Micralyne’s client base is small but distinguished. That $11 million will be generated from sales to only 15 repeat customers, including JDS Uniphase and Applied Biosystems, which provided tools and instrumentation for the Human Genome Project. Last spring, a deal was signed with Kavlico Corp., which uses Micralyne parts to produce sensor units placed within Ford’s emission-control systems.

“The industry is still young,” cautioned Lumb. “And we’re still dealing with a fairly limited market.

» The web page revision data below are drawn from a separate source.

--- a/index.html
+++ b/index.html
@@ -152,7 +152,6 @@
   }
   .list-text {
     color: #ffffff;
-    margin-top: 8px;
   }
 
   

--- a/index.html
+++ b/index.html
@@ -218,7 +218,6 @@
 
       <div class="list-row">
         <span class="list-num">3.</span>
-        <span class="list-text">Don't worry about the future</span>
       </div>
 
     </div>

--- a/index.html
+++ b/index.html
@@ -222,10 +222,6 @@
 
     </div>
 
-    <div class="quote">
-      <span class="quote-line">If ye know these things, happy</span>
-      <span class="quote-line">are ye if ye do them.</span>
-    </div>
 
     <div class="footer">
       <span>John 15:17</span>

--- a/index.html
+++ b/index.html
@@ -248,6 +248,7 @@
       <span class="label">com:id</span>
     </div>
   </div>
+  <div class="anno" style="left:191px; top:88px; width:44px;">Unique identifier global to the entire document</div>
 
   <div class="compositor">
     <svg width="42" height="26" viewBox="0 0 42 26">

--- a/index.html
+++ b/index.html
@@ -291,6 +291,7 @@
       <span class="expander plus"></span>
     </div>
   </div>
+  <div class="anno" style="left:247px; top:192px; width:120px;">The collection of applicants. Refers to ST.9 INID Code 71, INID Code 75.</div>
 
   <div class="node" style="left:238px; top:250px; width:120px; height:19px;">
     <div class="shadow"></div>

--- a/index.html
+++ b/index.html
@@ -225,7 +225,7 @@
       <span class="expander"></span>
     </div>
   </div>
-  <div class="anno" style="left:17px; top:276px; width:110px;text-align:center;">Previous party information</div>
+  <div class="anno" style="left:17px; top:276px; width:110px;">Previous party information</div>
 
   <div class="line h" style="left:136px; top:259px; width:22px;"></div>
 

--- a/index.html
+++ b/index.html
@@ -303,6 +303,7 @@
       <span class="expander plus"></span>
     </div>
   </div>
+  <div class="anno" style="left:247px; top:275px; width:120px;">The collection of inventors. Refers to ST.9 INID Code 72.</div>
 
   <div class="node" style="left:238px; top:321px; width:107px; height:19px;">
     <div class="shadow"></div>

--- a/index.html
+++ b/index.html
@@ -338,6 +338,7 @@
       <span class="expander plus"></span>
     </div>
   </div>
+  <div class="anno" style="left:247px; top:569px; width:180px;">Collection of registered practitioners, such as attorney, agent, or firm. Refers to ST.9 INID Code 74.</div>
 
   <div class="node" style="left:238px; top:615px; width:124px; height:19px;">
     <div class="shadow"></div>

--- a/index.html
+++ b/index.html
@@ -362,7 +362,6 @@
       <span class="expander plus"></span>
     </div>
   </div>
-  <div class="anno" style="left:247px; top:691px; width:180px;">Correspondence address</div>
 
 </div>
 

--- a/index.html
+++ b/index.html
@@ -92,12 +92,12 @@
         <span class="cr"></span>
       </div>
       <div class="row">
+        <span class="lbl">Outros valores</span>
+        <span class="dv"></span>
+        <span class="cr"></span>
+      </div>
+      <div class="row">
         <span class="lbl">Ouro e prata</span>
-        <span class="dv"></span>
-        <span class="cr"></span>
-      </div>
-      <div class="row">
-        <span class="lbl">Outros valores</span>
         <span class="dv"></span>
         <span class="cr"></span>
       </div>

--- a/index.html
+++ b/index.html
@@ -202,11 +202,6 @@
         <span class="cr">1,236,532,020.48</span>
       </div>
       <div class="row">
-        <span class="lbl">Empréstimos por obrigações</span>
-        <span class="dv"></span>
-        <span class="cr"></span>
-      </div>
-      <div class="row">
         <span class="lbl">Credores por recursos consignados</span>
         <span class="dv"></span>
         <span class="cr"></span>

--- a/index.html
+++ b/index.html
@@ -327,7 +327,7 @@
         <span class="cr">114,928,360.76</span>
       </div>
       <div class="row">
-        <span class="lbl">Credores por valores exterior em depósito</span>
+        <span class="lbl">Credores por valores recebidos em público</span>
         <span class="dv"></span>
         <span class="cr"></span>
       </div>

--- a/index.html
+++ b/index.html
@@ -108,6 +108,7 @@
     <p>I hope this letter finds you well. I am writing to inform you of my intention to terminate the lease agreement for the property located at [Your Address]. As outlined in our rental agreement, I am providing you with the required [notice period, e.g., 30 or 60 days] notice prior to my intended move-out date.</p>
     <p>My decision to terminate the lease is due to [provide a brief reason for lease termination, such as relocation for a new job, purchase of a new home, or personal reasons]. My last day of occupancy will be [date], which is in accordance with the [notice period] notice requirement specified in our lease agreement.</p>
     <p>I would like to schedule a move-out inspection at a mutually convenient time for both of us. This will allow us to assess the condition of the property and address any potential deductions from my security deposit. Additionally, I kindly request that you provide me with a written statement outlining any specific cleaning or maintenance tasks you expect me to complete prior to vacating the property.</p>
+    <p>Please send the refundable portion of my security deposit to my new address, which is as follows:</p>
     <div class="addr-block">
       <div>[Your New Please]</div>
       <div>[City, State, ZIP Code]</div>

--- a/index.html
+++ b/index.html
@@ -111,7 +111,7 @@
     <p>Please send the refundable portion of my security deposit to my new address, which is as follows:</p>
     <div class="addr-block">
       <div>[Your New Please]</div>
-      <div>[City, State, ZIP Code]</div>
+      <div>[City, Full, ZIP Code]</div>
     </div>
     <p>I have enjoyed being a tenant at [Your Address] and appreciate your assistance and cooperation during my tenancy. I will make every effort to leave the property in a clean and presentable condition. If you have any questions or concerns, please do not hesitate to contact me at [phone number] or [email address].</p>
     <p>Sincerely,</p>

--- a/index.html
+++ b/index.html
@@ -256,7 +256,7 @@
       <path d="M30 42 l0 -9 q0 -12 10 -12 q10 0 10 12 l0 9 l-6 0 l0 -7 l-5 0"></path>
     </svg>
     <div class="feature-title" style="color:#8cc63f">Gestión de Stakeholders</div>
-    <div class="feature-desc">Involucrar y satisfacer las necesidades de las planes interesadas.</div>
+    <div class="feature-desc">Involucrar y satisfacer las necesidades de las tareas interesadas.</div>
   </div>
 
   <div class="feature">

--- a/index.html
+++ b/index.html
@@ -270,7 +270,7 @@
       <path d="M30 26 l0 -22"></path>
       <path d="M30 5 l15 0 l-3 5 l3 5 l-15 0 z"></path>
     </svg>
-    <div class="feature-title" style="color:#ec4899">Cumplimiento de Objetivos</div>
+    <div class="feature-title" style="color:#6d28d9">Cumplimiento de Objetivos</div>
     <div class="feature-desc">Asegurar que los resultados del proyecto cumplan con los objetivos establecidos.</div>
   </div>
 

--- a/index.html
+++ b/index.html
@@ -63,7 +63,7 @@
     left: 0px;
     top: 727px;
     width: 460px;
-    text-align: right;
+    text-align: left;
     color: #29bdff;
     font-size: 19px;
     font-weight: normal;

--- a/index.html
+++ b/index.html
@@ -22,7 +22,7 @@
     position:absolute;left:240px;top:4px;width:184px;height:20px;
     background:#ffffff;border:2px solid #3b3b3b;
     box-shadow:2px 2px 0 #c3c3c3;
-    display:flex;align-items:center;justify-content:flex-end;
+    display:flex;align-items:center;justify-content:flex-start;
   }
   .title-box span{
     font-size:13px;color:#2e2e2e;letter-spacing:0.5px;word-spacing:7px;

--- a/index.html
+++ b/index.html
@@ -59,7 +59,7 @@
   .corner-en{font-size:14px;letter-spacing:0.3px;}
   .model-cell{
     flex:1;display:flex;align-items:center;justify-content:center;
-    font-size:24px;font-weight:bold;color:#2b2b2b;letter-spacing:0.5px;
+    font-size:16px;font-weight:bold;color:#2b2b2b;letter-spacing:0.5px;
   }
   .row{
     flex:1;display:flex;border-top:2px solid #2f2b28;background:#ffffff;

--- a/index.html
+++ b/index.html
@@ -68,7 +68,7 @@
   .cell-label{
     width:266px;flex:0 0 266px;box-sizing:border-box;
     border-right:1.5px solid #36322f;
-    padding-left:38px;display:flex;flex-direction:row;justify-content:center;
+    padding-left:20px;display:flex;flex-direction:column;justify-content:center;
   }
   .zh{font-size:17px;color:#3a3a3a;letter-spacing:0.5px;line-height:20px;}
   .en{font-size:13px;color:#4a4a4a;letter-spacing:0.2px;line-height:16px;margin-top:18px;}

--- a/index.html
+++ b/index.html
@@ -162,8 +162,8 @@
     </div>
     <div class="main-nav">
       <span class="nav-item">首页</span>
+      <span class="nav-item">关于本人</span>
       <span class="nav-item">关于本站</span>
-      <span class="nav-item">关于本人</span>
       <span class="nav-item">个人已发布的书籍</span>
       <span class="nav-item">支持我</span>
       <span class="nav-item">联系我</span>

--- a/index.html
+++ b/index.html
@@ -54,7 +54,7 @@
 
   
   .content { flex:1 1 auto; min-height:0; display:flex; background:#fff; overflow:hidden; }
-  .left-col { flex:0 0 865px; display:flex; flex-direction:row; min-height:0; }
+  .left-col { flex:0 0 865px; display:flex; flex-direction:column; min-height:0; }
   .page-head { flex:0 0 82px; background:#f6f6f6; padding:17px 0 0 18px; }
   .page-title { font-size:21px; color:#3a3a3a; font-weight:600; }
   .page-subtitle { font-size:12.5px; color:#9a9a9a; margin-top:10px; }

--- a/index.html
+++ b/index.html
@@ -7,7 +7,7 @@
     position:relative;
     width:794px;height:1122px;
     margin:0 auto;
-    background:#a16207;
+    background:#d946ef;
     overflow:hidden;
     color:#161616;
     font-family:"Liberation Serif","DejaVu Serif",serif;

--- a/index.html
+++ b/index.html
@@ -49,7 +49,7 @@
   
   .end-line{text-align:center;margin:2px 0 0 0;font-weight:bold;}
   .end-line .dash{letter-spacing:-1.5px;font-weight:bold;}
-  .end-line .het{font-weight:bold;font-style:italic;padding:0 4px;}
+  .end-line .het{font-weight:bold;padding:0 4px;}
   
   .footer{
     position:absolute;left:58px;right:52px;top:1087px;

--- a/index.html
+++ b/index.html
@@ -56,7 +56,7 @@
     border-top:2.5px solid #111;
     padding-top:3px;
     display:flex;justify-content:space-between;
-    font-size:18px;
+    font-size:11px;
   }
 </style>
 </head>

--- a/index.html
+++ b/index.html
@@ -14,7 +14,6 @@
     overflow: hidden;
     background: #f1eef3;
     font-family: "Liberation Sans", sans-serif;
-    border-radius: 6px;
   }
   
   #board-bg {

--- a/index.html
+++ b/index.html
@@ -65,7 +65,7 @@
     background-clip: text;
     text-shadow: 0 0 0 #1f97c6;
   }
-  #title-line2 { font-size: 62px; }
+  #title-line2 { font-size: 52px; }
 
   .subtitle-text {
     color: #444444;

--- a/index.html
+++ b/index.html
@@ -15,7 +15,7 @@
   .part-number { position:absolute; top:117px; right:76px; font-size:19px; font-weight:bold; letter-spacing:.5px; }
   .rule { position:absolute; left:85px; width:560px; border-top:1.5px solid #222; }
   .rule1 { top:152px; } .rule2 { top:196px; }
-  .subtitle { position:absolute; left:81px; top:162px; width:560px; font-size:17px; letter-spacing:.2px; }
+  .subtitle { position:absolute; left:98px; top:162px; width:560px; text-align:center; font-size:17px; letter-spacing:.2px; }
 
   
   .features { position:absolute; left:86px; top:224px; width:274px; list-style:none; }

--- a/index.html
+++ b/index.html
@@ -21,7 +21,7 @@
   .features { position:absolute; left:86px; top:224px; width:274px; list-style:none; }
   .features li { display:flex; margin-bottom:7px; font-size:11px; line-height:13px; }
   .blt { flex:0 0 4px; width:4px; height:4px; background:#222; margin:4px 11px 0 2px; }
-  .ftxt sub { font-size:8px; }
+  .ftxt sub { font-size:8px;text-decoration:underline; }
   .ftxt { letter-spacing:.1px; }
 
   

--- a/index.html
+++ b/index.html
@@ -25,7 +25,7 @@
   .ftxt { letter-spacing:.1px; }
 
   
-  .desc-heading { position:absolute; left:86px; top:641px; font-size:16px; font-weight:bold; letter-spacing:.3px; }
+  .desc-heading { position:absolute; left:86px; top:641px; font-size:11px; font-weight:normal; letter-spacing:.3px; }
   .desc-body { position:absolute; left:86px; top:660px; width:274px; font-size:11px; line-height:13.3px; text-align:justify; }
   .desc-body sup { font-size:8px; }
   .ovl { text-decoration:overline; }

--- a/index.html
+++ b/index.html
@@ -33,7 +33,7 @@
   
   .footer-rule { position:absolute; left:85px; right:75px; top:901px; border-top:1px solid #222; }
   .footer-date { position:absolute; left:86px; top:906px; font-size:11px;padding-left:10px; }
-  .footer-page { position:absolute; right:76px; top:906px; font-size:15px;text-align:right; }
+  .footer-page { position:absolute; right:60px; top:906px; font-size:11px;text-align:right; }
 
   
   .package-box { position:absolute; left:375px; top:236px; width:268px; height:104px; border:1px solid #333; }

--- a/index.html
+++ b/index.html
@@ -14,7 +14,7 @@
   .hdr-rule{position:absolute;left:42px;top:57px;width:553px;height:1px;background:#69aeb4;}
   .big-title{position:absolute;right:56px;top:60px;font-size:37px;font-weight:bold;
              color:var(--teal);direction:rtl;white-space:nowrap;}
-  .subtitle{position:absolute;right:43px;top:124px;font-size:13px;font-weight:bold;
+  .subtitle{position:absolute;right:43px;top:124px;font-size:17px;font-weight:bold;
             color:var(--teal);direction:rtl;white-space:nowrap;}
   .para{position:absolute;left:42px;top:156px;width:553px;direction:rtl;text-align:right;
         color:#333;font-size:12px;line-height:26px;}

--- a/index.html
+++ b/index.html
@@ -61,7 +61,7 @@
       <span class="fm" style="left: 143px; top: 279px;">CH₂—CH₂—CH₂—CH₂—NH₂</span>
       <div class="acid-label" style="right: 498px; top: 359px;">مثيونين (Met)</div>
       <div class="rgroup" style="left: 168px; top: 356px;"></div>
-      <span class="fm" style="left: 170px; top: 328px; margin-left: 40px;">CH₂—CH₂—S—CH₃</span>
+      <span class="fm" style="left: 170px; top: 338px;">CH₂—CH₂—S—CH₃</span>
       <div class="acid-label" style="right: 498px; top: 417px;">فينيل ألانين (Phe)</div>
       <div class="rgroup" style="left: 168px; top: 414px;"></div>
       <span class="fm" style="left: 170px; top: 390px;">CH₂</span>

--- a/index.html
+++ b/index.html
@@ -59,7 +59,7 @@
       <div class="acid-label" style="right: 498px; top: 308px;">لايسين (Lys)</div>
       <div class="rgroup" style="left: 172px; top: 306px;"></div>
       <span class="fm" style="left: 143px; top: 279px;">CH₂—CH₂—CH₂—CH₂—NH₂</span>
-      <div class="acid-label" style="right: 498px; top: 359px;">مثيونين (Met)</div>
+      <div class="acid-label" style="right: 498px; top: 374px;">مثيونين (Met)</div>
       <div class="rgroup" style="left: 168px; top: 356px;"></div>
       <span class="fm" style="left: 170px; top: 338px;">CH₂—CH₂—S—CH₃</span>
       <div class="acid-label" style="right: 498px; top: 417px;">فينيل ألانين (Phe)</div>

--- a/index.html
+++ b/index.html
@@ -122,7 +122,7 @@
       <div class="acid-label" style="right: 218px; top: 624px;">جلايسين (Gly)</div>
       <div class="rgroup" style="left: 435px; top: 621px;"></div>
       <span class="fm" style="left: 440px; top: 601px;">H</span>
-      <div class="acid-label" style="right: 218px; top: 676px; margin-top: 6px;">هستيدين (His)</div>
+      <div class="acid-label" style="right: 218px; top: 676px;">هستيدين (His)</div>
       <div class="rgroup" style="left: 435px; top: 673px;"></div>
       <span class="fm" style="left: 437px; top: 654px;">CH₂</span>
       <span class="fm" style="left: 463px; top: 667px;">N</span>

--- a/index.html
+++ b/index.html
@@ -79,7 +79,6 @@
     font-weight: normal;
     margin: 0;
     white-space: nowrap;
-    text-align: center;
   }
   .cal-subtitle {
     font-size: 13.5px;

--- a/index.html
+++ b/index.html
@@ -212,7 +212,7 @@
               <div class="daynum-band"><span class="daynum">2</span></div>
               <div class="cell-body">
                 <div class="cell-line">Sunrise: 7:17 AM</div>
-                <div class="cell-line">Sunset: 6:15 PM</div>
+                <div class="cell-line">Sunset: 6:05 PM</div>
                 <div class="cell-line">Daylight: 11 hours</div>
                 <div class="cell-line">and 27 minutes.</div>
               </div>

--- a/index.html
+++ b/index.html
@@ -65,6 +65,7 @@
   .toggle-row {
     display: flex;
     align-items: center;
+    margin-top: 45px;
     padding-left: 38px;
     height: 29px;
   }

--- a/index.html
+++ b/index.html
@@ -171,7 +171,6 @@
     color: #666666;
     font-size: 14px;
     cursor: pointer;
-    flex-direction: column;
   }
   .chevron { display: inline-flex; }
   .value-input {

But we believe MEMS technology is entering the mainstream of product applications.”

If the market is limited, Micralyne has made the most of it.

The company rose from the ashes of a U of A non-profit organization,
originally set up to help make electronics technology accessible to Alberta’s private sector. By retaining a close association with the university – and by donating $500,000 annually to fund campus research – Micralyne stays on top of industry trends while forging ties with rising stars from the grad-student ranks.

Two years ago, Micralyne executives lucked into a sweet land deal that enabled them to set up a $30-million “fab,” or fabrication facility, which occupies 40,000 sq. ft. within the Edmonton Research Park.

For those who don’t know MEMS from mumps, a bare-bones explanation of what goes on within the Micralyne fab may suffice.

“We develop and manufacture tiny electro-mechanical components on behalf of our customers. Our parts go into the instruments they manufacture,” said Lumb.

“The technology is similar to semi-conductor technology. We use a lot of the same processes you’d see at Intel or Motorola, except that we make parts with mechanical properties.”

Most of Micralyne’s 85 employees are kept busy supplying product to the telecommunications and biomedical/bioanalysis industries.

(Although the telecom industry remains everyone’s favourite pariah, Lumb reminds us that bandwidth use continues to double every six months; that there’s a continued demand for new components; and that telecom companies that still have spare cash continue to spend it on R&D.)

But it’s the bio-medical applications that grab the imagination.

In Micralyne labs, technicians create layers of spun gold a few atoms thick, which may form part of a time-lapse drug-delivery system implanted beneath a patient’s skin.
Micralyne engineers develop such micro-fluidic devices as “lab-on-a chip,” described by Lumb as “a whole chemical analysis laboratory built on something the size of a microscope slide, to perform chemical analysis on a very small scale.”

In fact, everyone working in Micralyne’s fab is dedicated to the proposition that small is beautiful. Except, of course, when the subject is profits.